**AIM OF THE EXERCISE:**
Below this line is a listing that includes pictures. Copy exactly, and only, the lines from the one containing "text-align: right ->" through the one containing "html: <div> 售楼部及样板间装饰装修工程项目设计服务竞价采购于</div>"; the pictures do not go in the copy.

**EXTRACTED MATERIAL:**

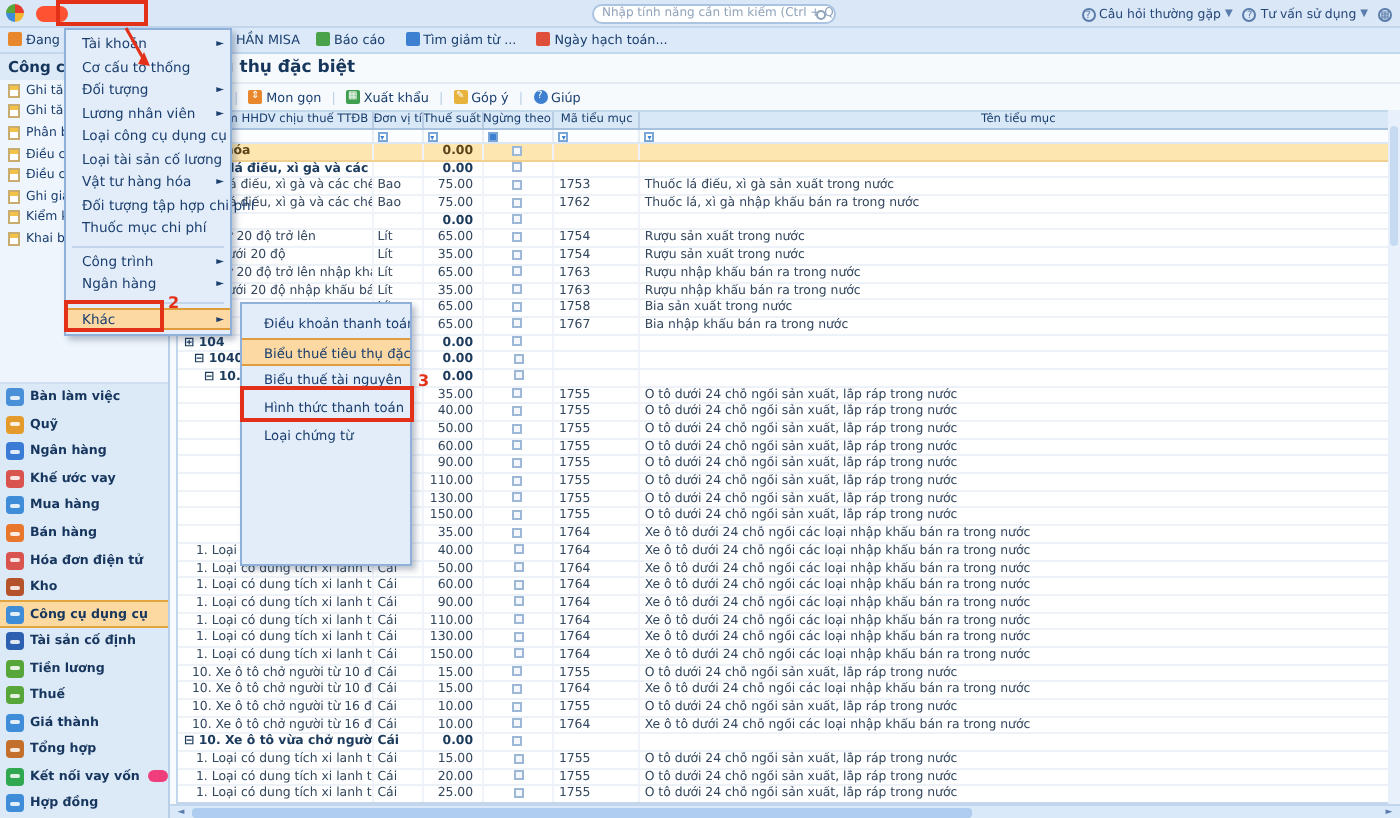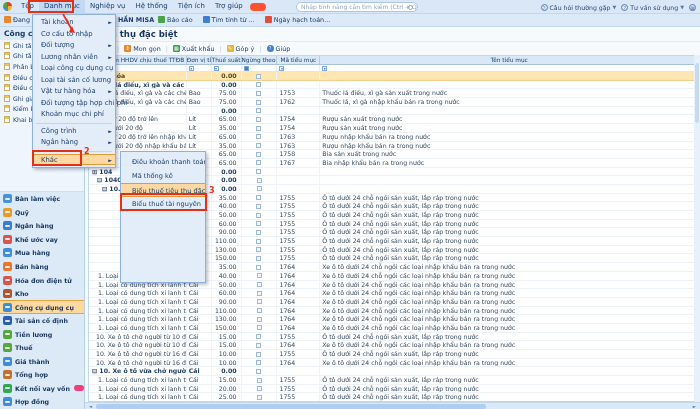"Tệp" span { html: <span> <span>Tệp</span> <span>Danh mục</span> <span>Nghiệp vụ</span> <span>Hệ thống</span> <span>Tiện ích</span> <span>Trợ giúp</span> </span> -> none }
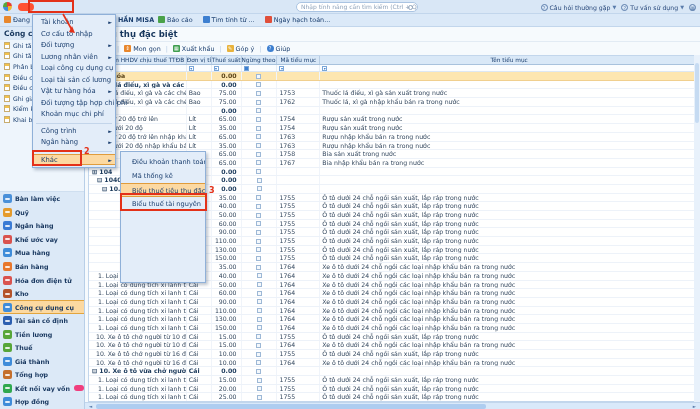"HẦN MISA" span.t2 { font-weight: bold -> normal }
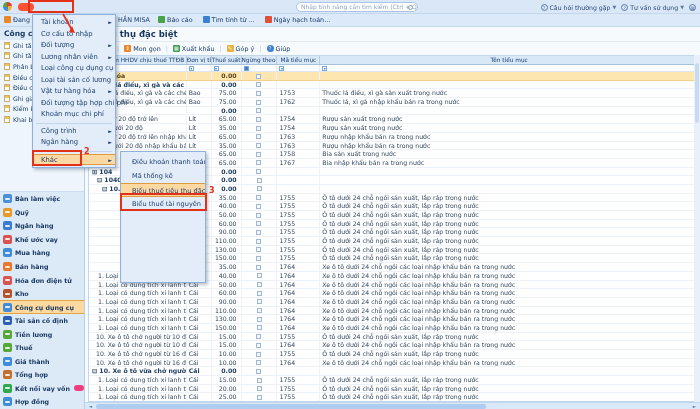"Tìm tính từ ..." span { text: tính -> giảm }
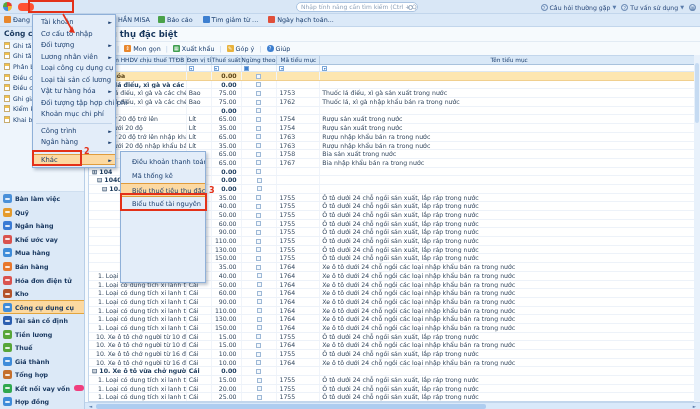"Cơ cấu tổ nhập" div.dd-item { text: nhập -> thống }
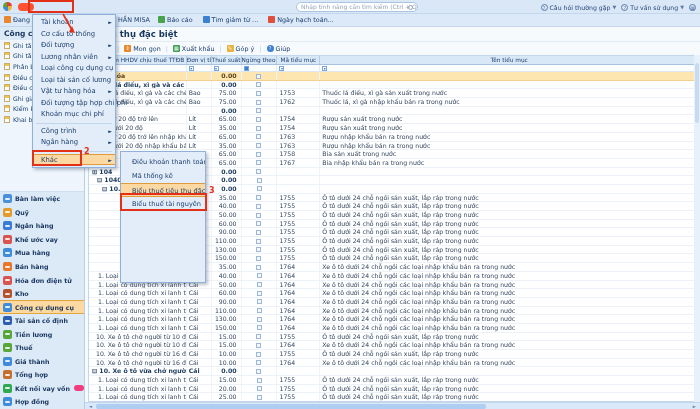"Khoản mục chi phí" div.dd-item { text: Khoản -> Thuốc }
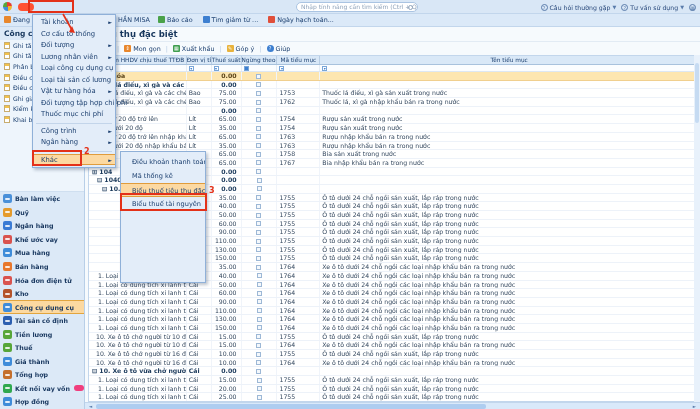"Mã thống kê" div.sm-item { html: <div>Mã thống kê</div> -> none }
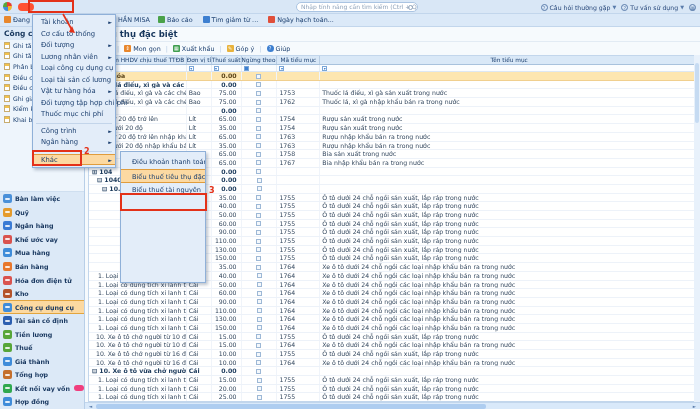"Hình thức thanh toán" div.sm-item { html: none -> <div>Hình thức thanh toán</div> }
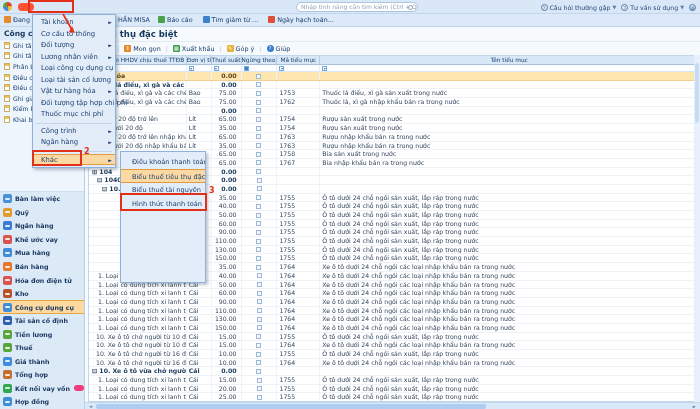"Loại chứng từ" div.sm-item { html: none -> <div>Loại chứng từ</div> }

--

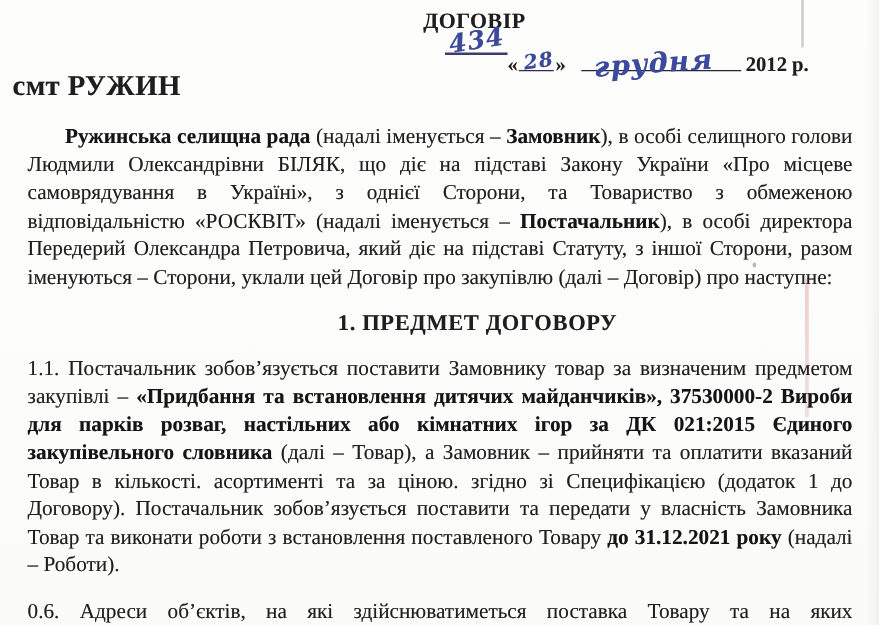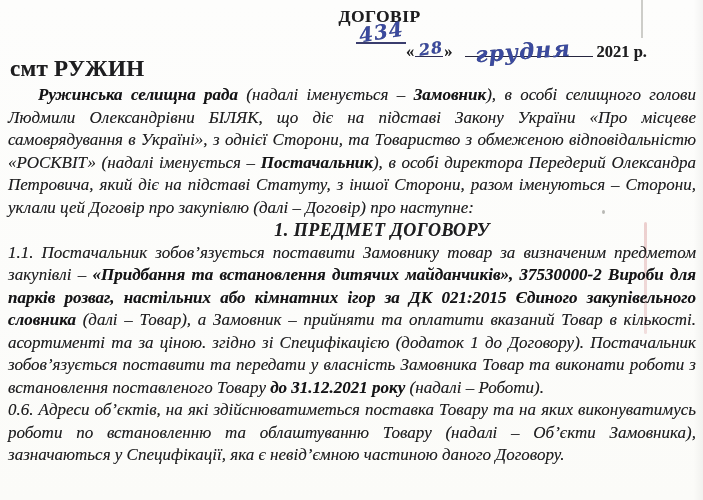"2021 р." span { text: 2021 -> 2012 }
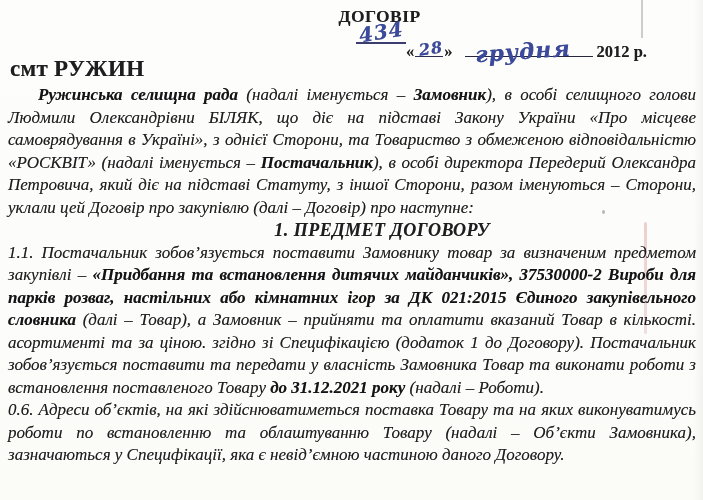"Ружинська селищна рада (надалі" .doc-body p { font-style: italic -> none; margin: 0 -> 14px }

==

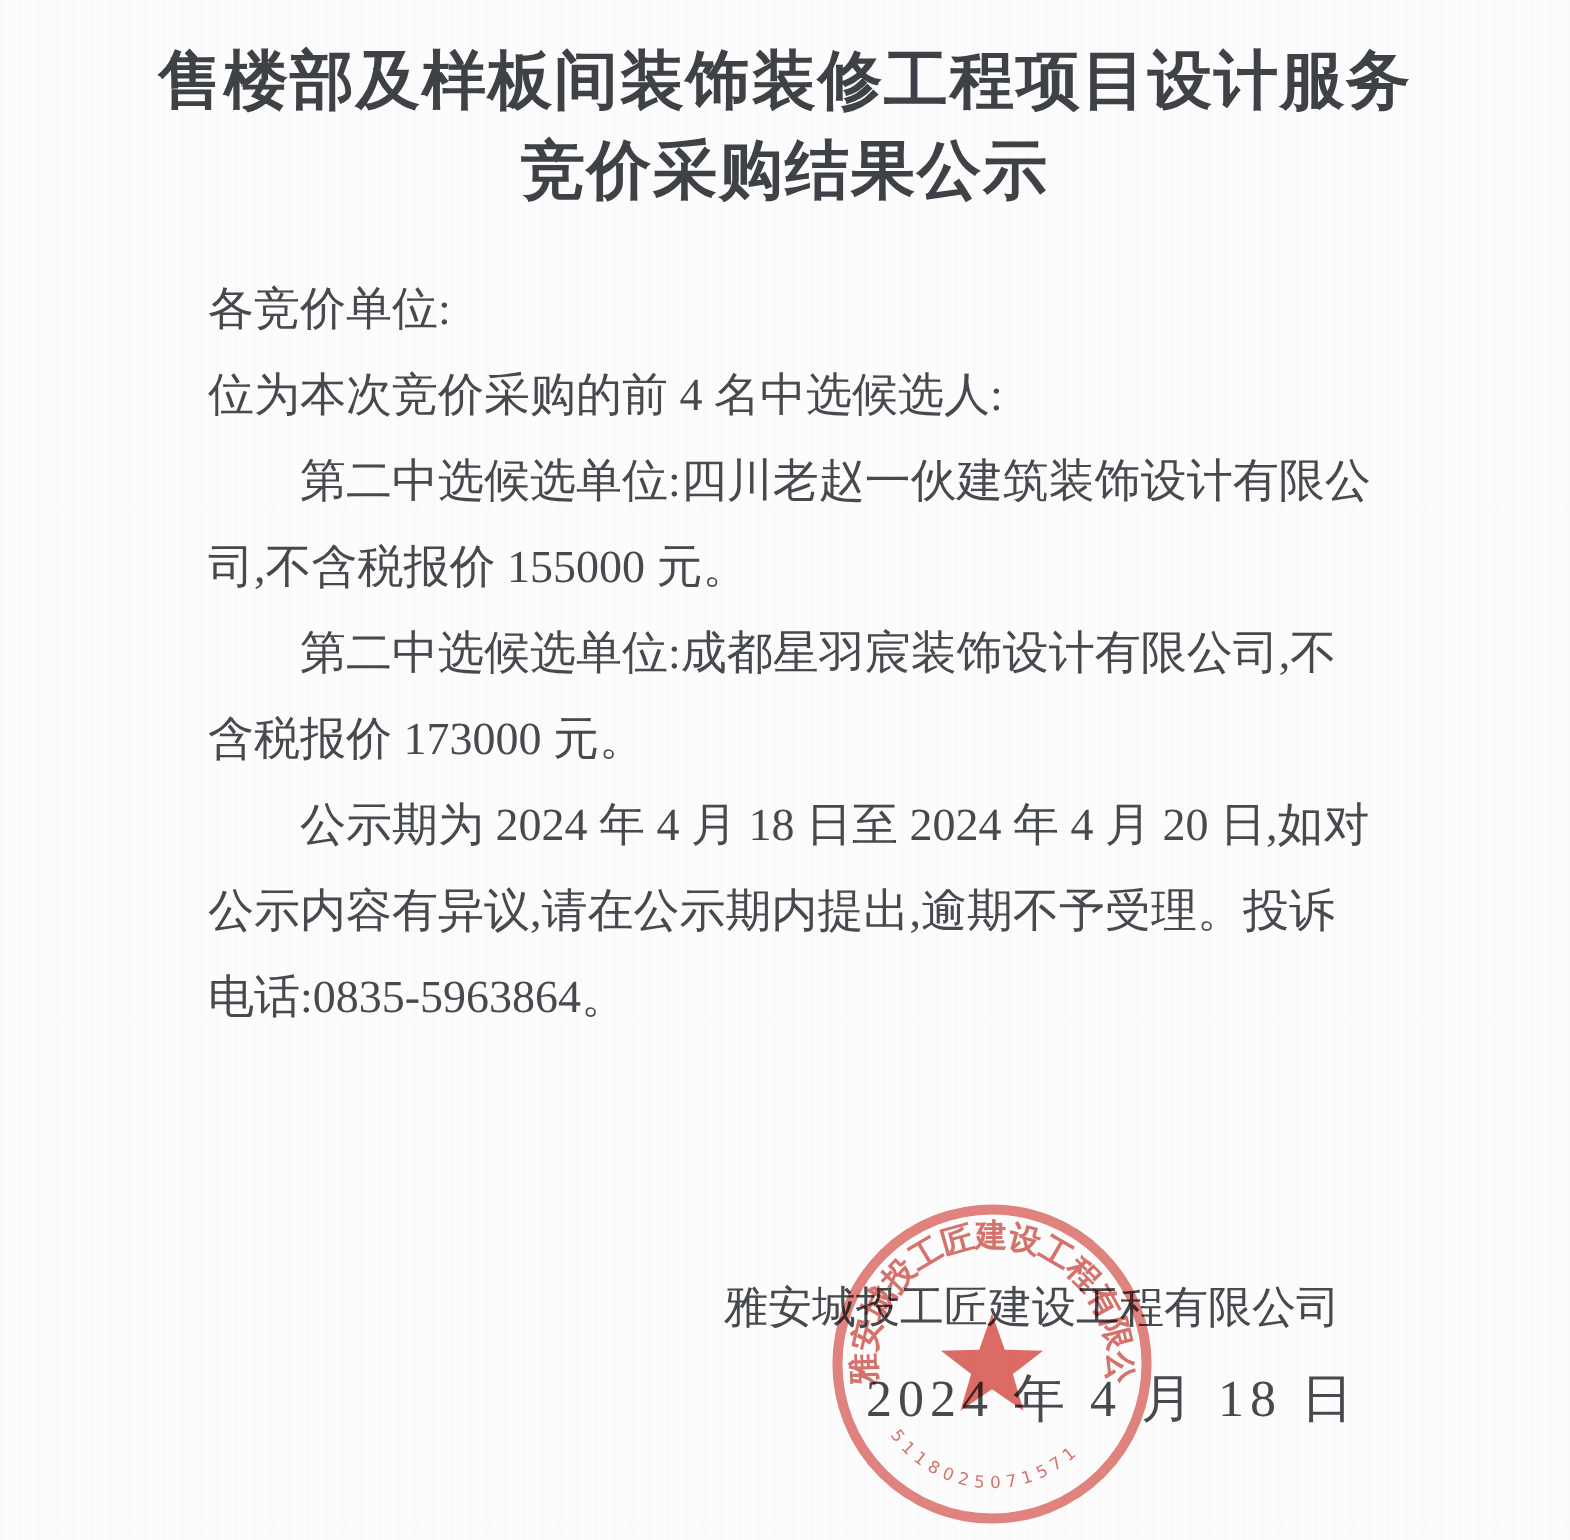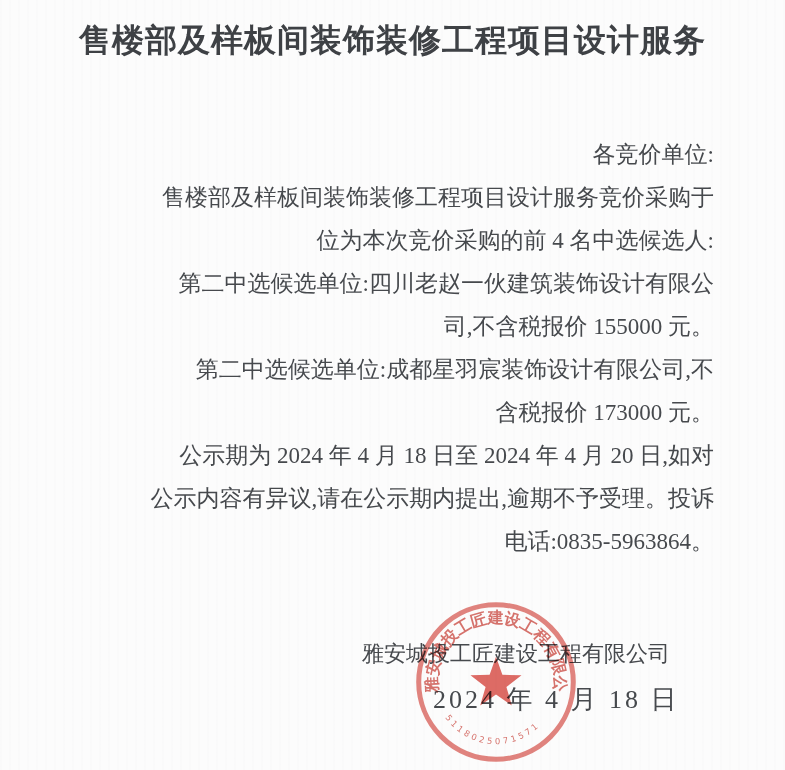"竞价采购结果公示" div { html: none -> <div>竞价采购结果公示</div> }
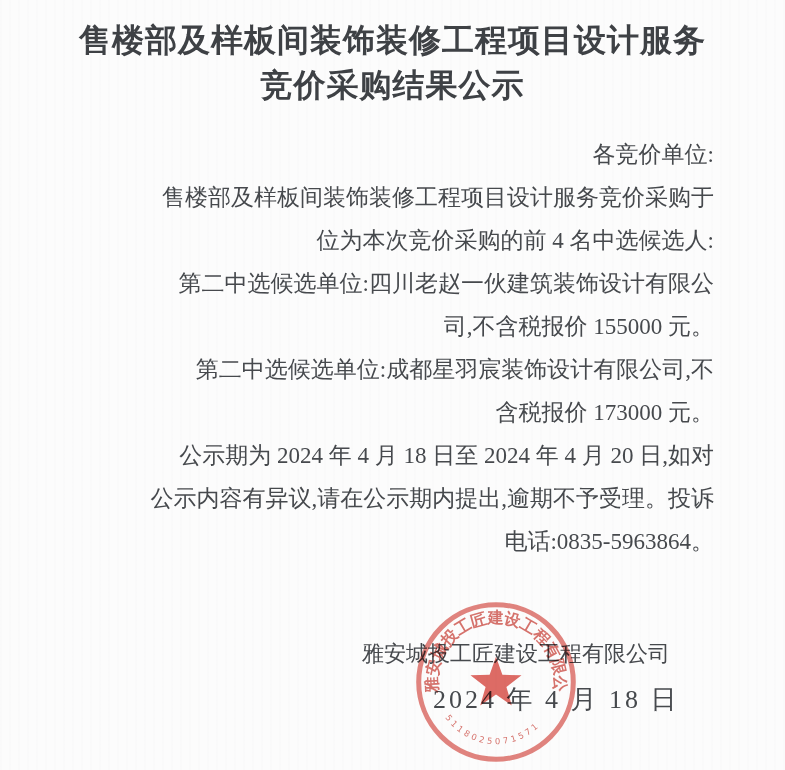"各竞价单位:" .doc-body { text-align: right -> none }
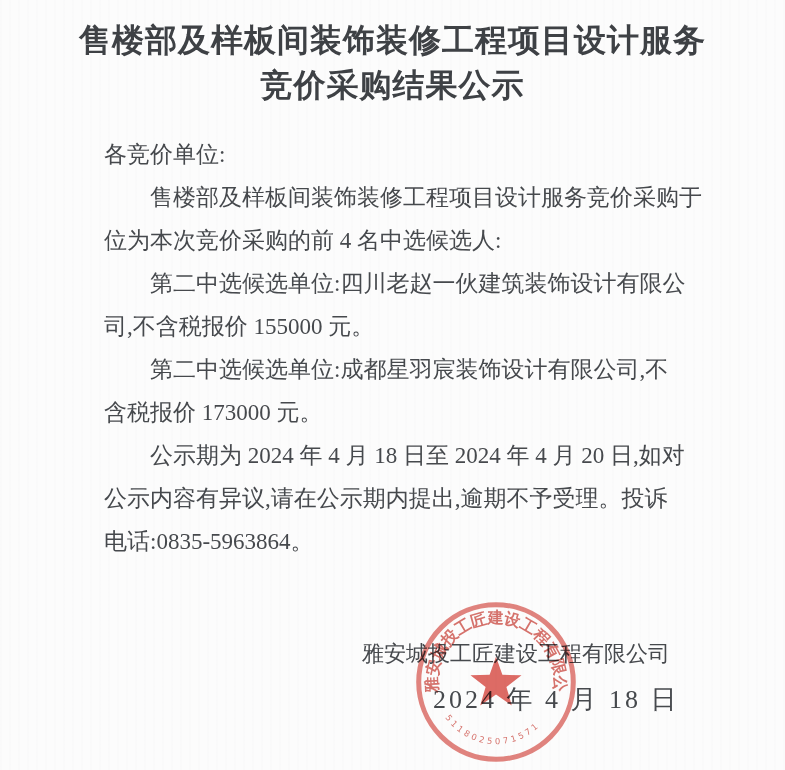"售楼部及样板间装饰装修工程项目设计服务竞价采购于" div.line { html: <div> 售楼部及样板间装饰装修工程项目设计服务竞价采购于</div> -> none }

**RESULT OF THE EXERCISE:**
"各竞价单位:" .doc-body { text-align: right -> none }
"售楼部及样板间装饰装修工程项目设计服务竞价采购于" div.line { html: <div> 售楼部及样板间装饰装修工程项目设计服务竞价采购于</div> -> none }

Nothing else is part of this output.